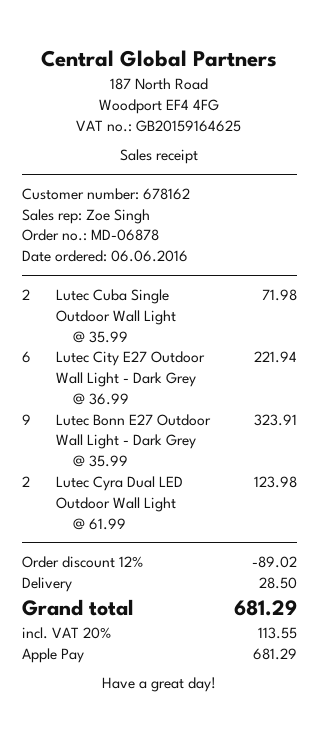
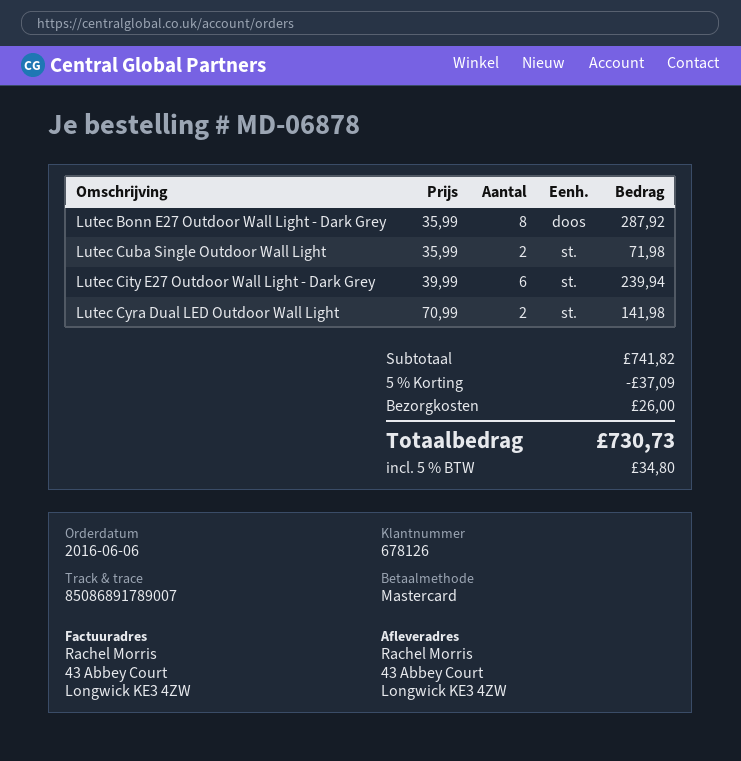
customer number: 678162 -> 678126
payment method: Apple Pay -> Mastercard
Lutec City E27 Outdoor Wall Light - Dark Grey: 6 x 36.99 = 221.94 -> 6 x 39.99 = 239.94
Lutec Bonn E27 Outdoor Wall Light - Dark Grey: 9 x 35.99 = 323.91 -> 8 x 35.99 = 287.92
Lutec Cyra Dual LED Outdoor Wall Light: 2 x 61.99 = 123.98 -> 2 x 70.99 = 141.98
discount: 12% = 89.02 -> 5% = 37.09
shipping: 28.50 -> 26.00
tax: 20% = 113.55 -> 5% = 34.80
total: 681.29 -> 730.73

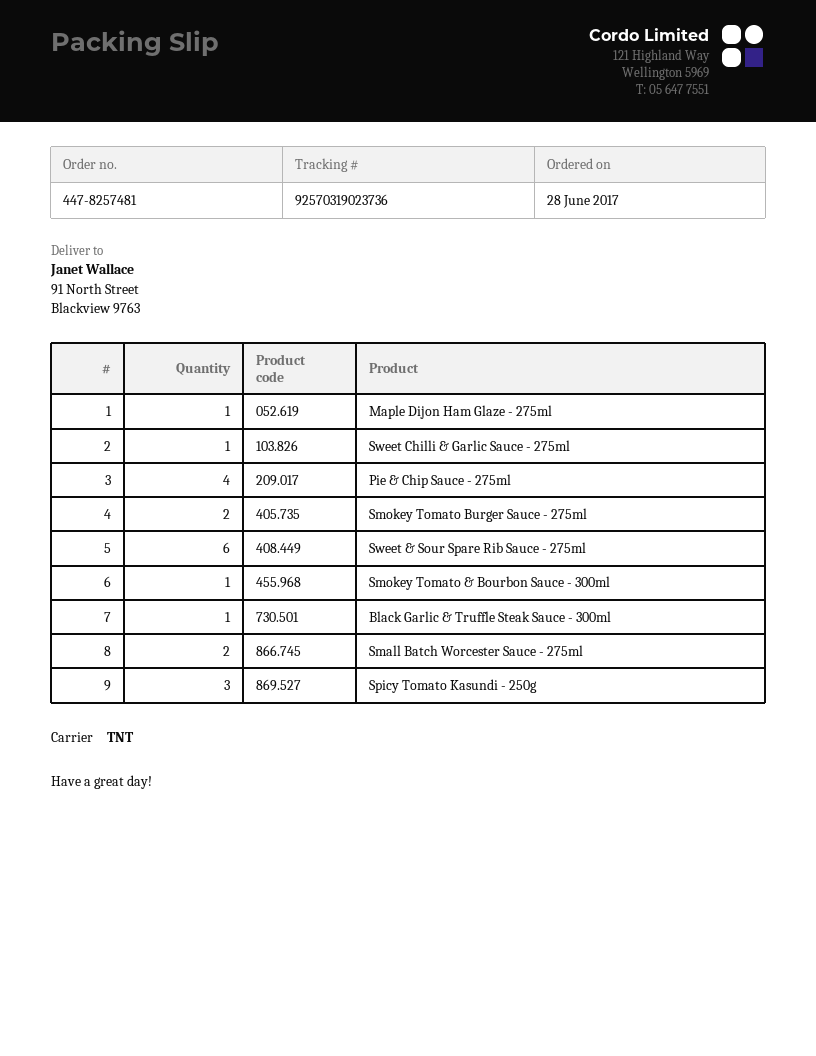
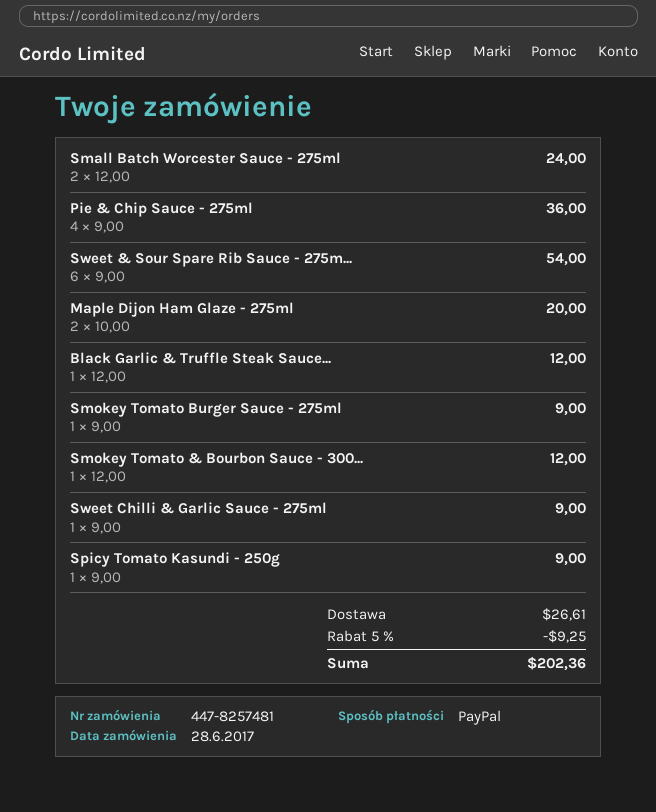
Maple Dijon Ham Glaze - 275ml: 1 -> 2
Smokey Tomato Burger Sauce - 275ml: 2 -> 1
Spicy Tomato Kasundi - 250g: 3 -> 1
--------------------------------
Repeat the data above word for word, without pictures.

customer number: 678162 -> 678126
payment method: Apple Pay -> Mastercard
Lutec City E27 Outdoor Wall Light - Dark Grey: 6 x 36.99 = 221.94 -> 6 x 39.99 = 239.94
Lutec Bonn E27 Outdoor Wall Light - Dark Grey: 9 x 35.99 = 323.91 -> 8 x 35.99 = 287.92
Lutec Cyra Dual LED Outdoor Wall Light: 2 x 61.99 = 123.98 -> 2 x 70.99 = 141.98
discount: 12% = 89.02 -> 5% = 37.09
shipping: 28.50 -> 26.00
tax: 20% = 113.55 -> 5% = 34.80
total: 681.29 -> 730.73

Maple Dijon Ham Glaze - 275ml: 1 -> 2
Smokey Tomato Burger Sauce - 275ml: 2 -> 1
Spicy Tomato Kasundi - 250g: 3 -> 1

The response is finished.